La squadra mobile di Prato ha arrestato questa mattina tre donne nigeriane, di cui una con cittadinanza italiana, tutte responsabili dei reati di tratta di esseri umani e sfruttamento della prostituzione anche minorile. Gli arresti sono l’esito di una lunga indagine condotta dalla Direzione distrettuale antimafia di Firenze.
L’indagine ha avuto inizio nel febbraio 2016 ed è partita dalla segnalazione della presenza di un appartamento posto a Prato, nella frazione di Iolo, all’interno del quale si alternavano giovani ragazze nigeriane che si prostituivano in zona Calenzano. L’appartamento era abitato regolarmente da una nigeriana e da sua figlia.
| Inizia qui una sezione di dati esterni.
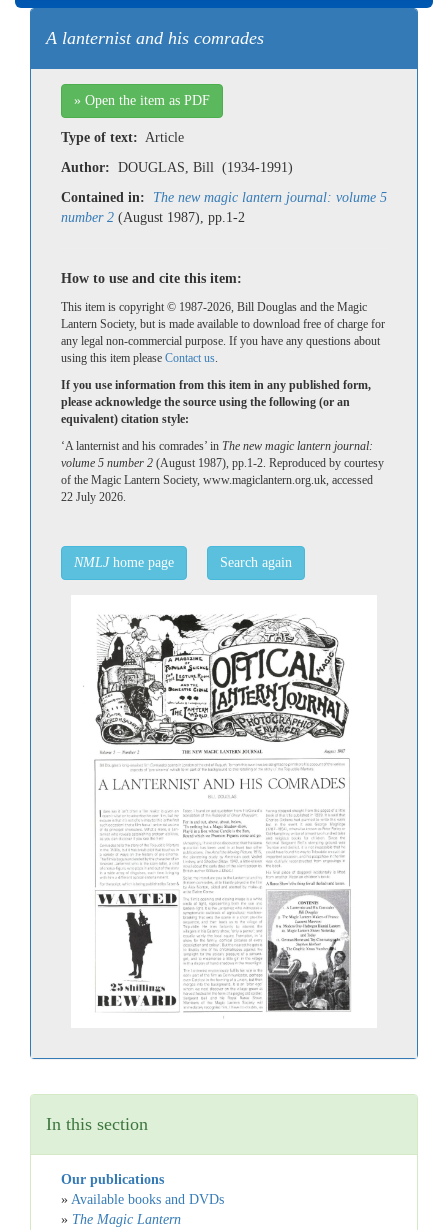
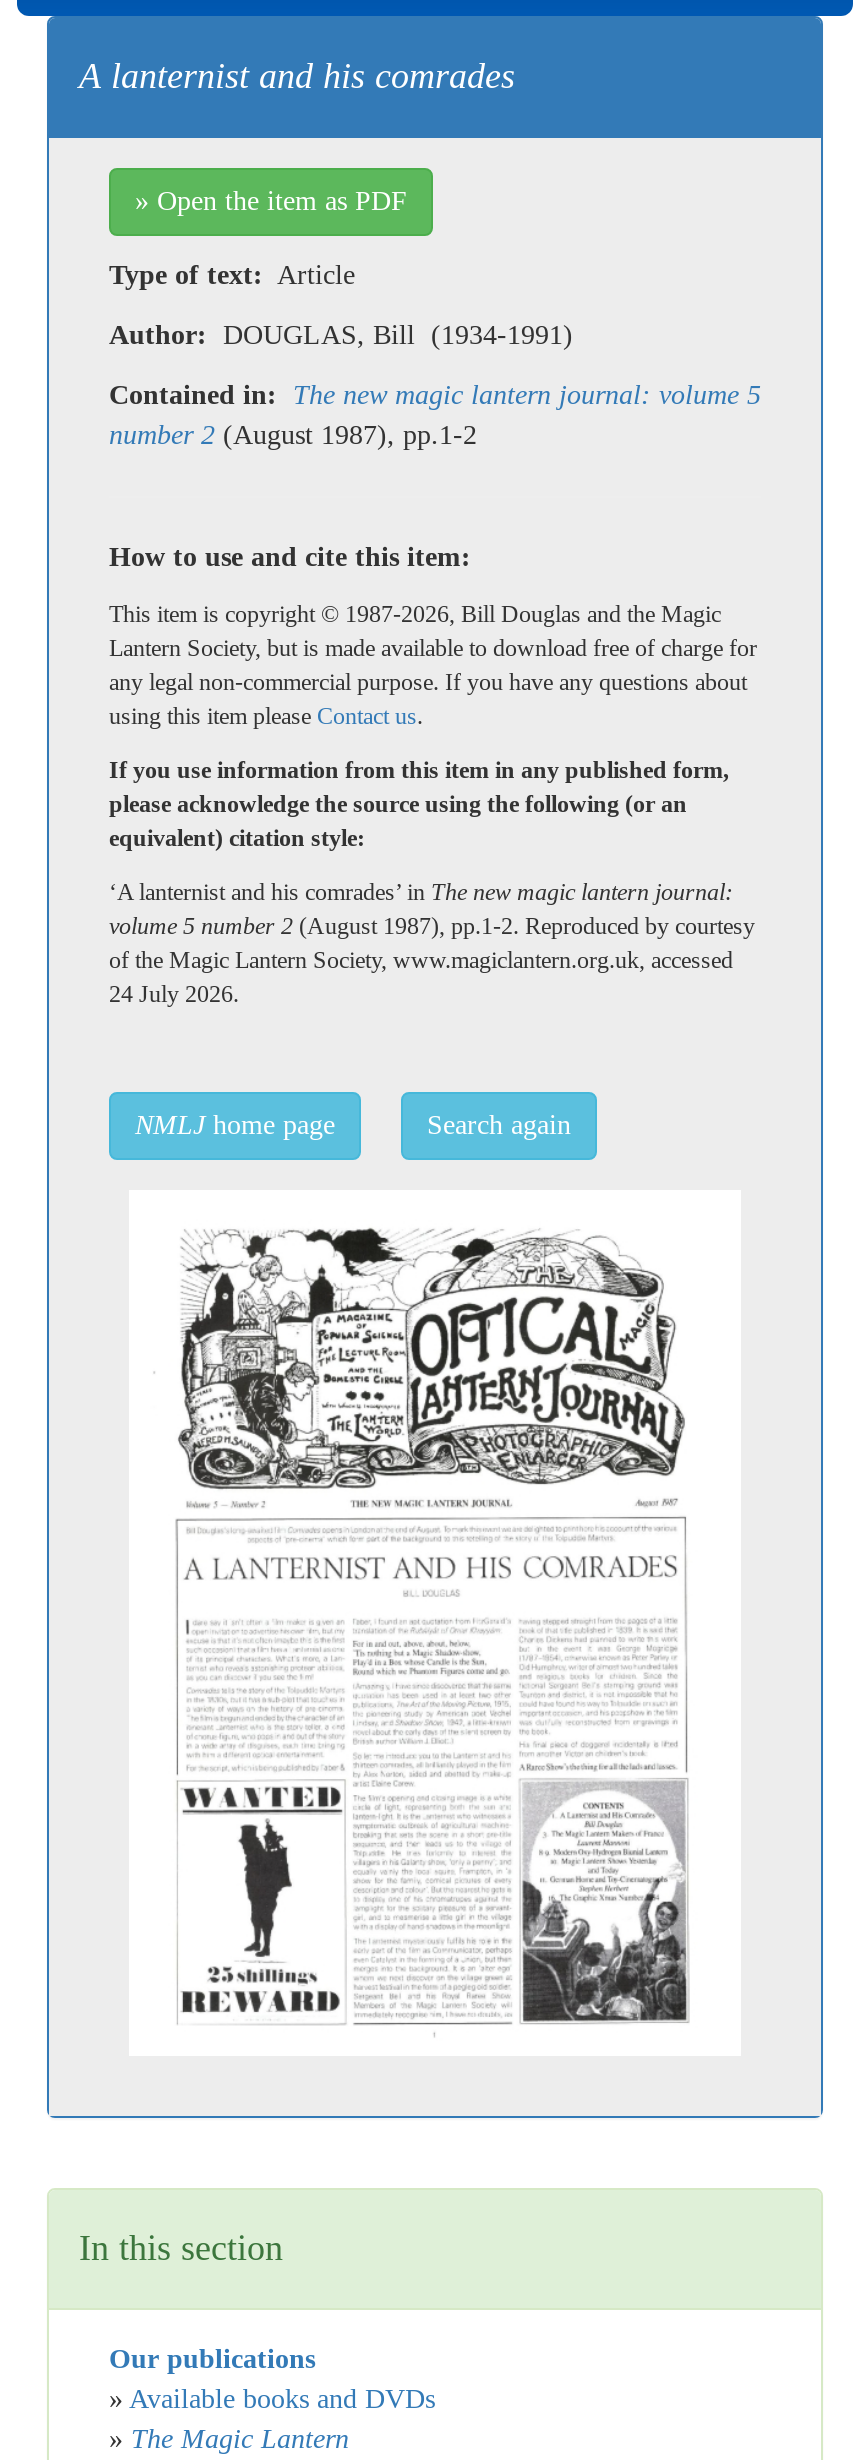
- 22 July 2026.
+ 24 July 2026.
Verificata la segnalazione, la polizia ha appurato poi che le due donne, in concorso con altre sempre di origine nigeriana, tra cui una vicina di casa, reclutavano in Nigeria giovani e giovanissime ragazze, per le quali organizzavano e pagavano il viaggio verso l’Italia, della durata di alcuni mesi, attraverso la Libia e poi con scafisti fino alle coste italiane.
Prima della partenza, le giovani venivano sottoposte a riti voodoo, e una volta giunte in Italia, venivano costrette a prostituirsi. Il guadagno veniva versato per intero alle “maman”, le sfruttatrici, fino all’estinzione del debito, compreso tra i 30 e i 40mila euro a ragazza.
Le famiglie di origine delle ragazze, in Nigeria, erano ben consapevoli dell’attività che le stesse avrebbero svolto in Italia.
L’organizzazione avrebbe fornito anche precise indicazioni relativamente a quale data di nascita indicare per non avere problemi e a quale racconto fornire alle forze di polizia per ottenere il permesso di soggiorno per motivi umanitari. Molte di queste ragazze, tra cui tre minorenni, nonostante allo sbarco avessero indicato età leggermente maggiore dei 18 anni, sono state identificate dalla polizia e più volte raccolte in strada e accompagnate in strutture protette della zona, dalle quali non appena possibile fuggivano.
Il personale della Questura di Prato ha così scoperto che, una volta tornate dalle loro sfruttatrici, già conosciute dalle forze dell’ordine, le ragazze venivano vendute ad altre donne nigeriane, in Italia e in altri Paesi europei.
In caso di mancato rispetto delle regole sia di convivenza che di prostituzione da parte delle ragazze, le “maman” utilizzavano metodi violenti per riportarle all’ordine.
Le indagate, tutte stabilmente residenti in Italia, al momento dell’esecuzione degli arresti sono state trovate nelle loro case, in compagnia dei propri figli, quasi tutti minorenni, di cui alcuni sono stati affidati ai servizi sociali.